Here is what you need to know about two cases hitting the Supreme Court this week.

Millions of Americans will be focused on the Supreme Court this week, as the court takes up the question of whether same-sex couples have a right to be legally married, or whether state and federal governments have the right to discriminate against same-sex couples who are or want to be married. 

The stakes are enormous. “These cases present the court with an unprecedented opportunity to clarify that lesbian, gay, and bisexual people are entitled to equal protection under the laws of the nation and of the states, including the laws regarding marriage,” says Shannon Minter, legal director of the National Center for Lesbian Rights. “What the court holds in these cases will have a huge impact on the lives of gay people and our families for years to come.”

That’s why opponents of marriage equality, led by the National Organization for Marriage with the support of religious right groups and the U.S. Conference of Catholic Bishops, are raising their rhetoric to apocalyptic levels and mobilizing their forces for a “March for Marriage” on Tuesday. The bishops have been pushing priests to read letters encouraging people to join the March, and they have highlighted the new pope’s involvement in a similar (unsuccessful) march in Argentina when that country was considering marriage equality. Pro-equality forces will have their own rallies near the Supreme Court on Tuesday and Wednesday, including an interfaith worship service early Tuesday morning.

The big mo (mentum)

There is no question that pro-equality forces have momentum on their side. After a string of losses at the ballot box, equality backers won all four questions before state voters in 2012. President Obama was reelected after having shifted his support to marriage equality, and in his second inaugural address, he said: “Our journey is not complete until our gay brothers and sisters are treated like anyone else under the law. For if we are truly created equal, then surely the love we commit to one another must be equal as well.” 

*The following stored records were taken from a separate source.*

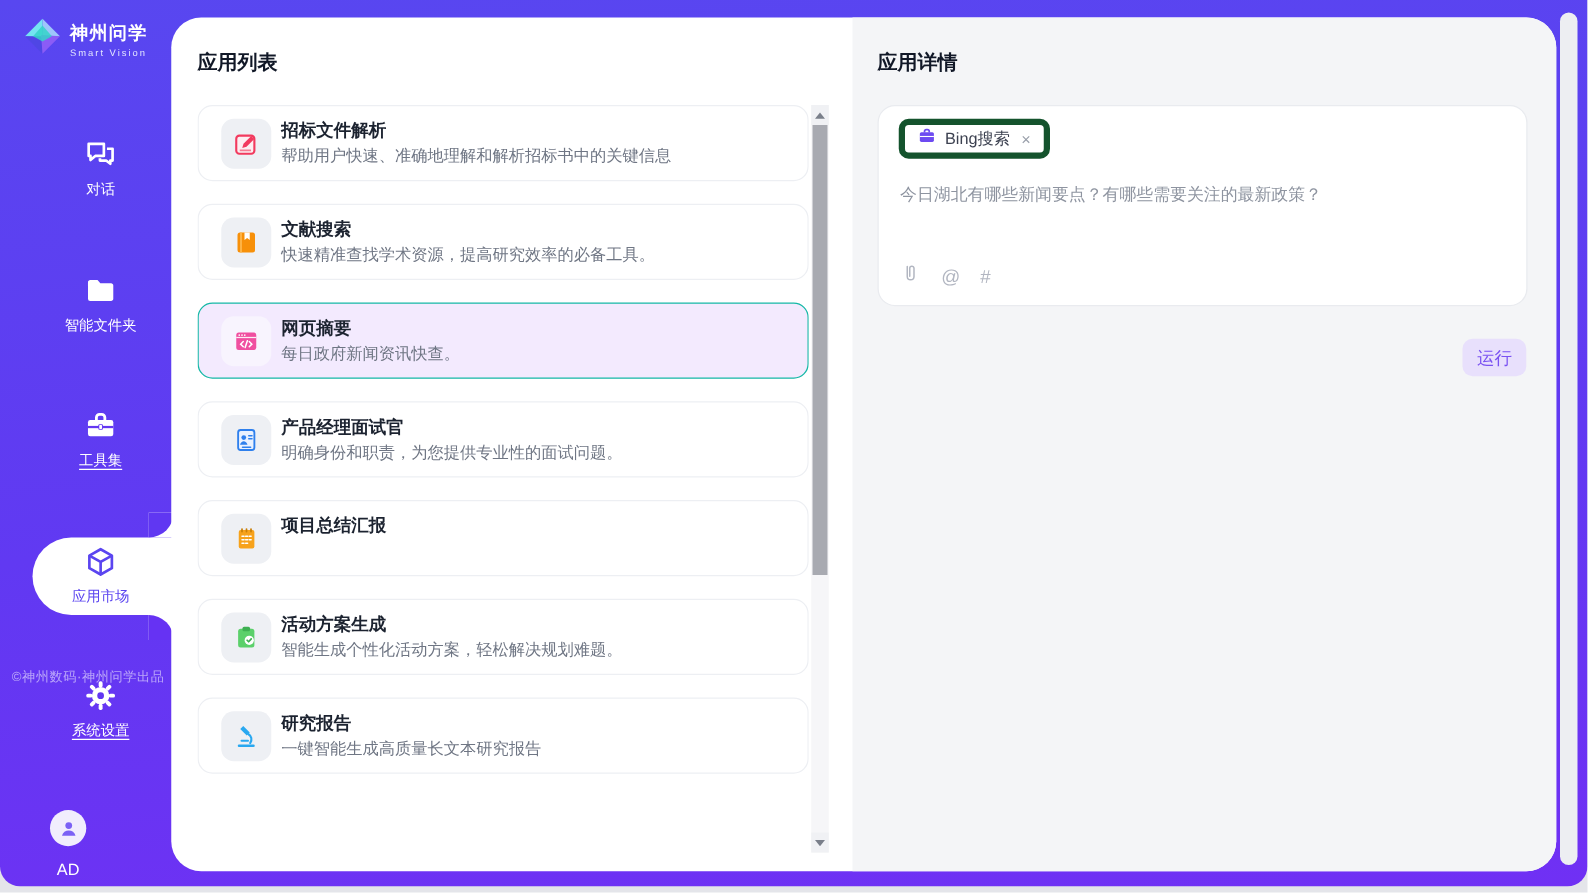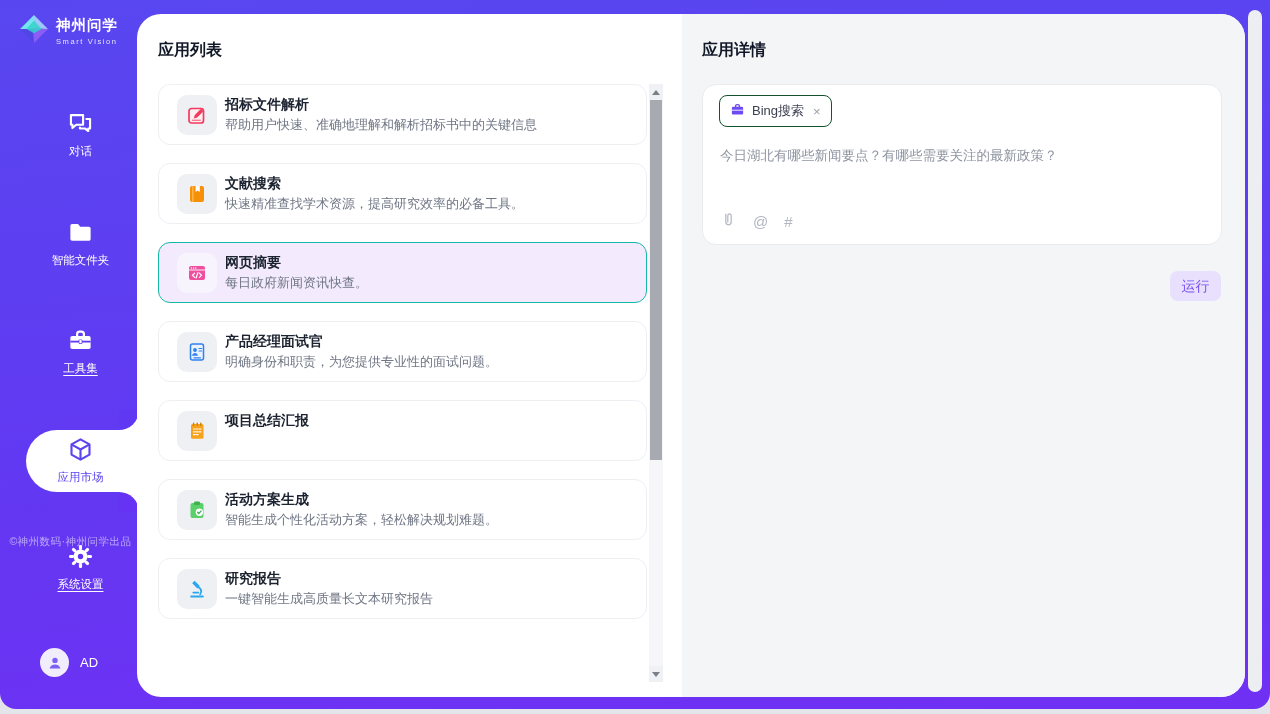--- a/index.html
+++ b/index.html
@@ -72,7 +72,7 @@
   .composer { position:absolute; left:20px; top:70px; width:520px; height:161px;
     background:#fff; border:1px solid #e9ebef; border-radius:14px; }
   .chip { position:absolute; left:16px; top:10px; height:32px; display:inline-flex; align-items:center;
-    gap:7px; padding:0 10px; border:1px solid #14532d; border-radius:8px; background:#fff; cursor:default; }
+    gap:7px; padding:0 10px; border:5px solid #14532d; border-radius:8px; background:#fff; cursor:default; }
   .chip-label { font-size:13px; color:#3c4150; }
   .chip-close { font-size:13px; color:#9aa0ab; margin-left:2px; cursor:pointer; }
   .query-text { position:absolute; left:17px; top:62px; font-size:13.5px; color:#8e94a0; }

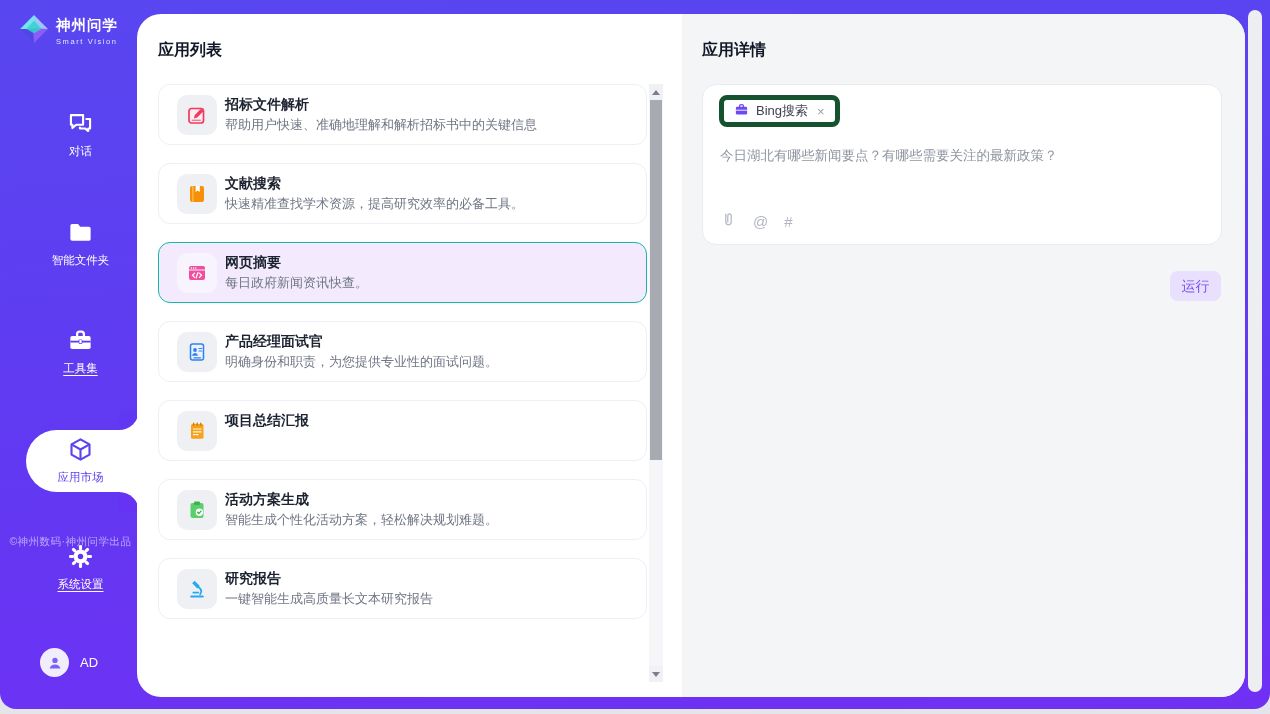--- a/index.html
+++ b/index.html
@@ -38,7 +38,7 @@
   .bump-corner.tc::after { content:""; position:absolute; inset:0; background:#6037f2; border-radius:0 0 20px 0; }
   .bump-corner.bc::after { content:""; position:absolute; inset:0; background:#6632f3; border-radius:0 20px 0 0; }
   .nav-item.active { z-index:3; }
-  .user-row { position:absolute; left:38px; top:648px; display:flex; align-items:center; gap:11px; cursor:pointer; }
+  .user-row { position:absolute; left:38px; top:648px; display:flex; align-items:center; gap:11px; cursor:pointer;flex-direction:column; }
   .avatar-circle { width:29px; height:29px; border-radius:50%; background:#f1edfd; display:flex; align-items:center; justify-content:center; }
   .user-name { font-size:13px; color:#fff; }
   .sidebar-footer { position:absolute; left:0; bottom:11px; width:137px; text-align:center;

And there was more momentum in the weeks before the oral arguments. A new national poll showed that support for allowing same-sex couples to get legally married had risen to 58 percent. A conservative Republican senator, Rob Portman, announced his support for equality based on his wish that his gay son have the ability to get married. A pro-equality event at the Conservative Political Action Conference out-drew an anti-marriage equality panel. And on Thursday, the American Academy of Pediatrics, after conducting a four-year study, endorsed marriage equality, saying: “There is an emerging consensus, based on extensive review of the scientific literature, that children growing up in households headed by gay men or lesbians are not disadvantaged in any significant respect relative to children of heterosexual parents.”

While political and cultural momentum does not necessarily change the legal questions before the court, everyone agrees that justices are attuned to public opinion. Freedom to Marry’s Evan Wolfson, chief strategist of the marriage equality movement, told supporters last week that momentum is important. "Even before the Supreme Court announced it would hear two marriage cases this year, we mapped out a plan and got to work to do everything we could to maximize our chances of winning. We want to be sure to continue making the same strong case for the freedom to marry in the court of public opinion as our advocates will be making in the court of law."

That’s also why equality proponents are pushing hard to get more legislative victories on marriage before the court rules in June, with campaigns active in Illinois, Minnesota, Delaware, and Rhode Island.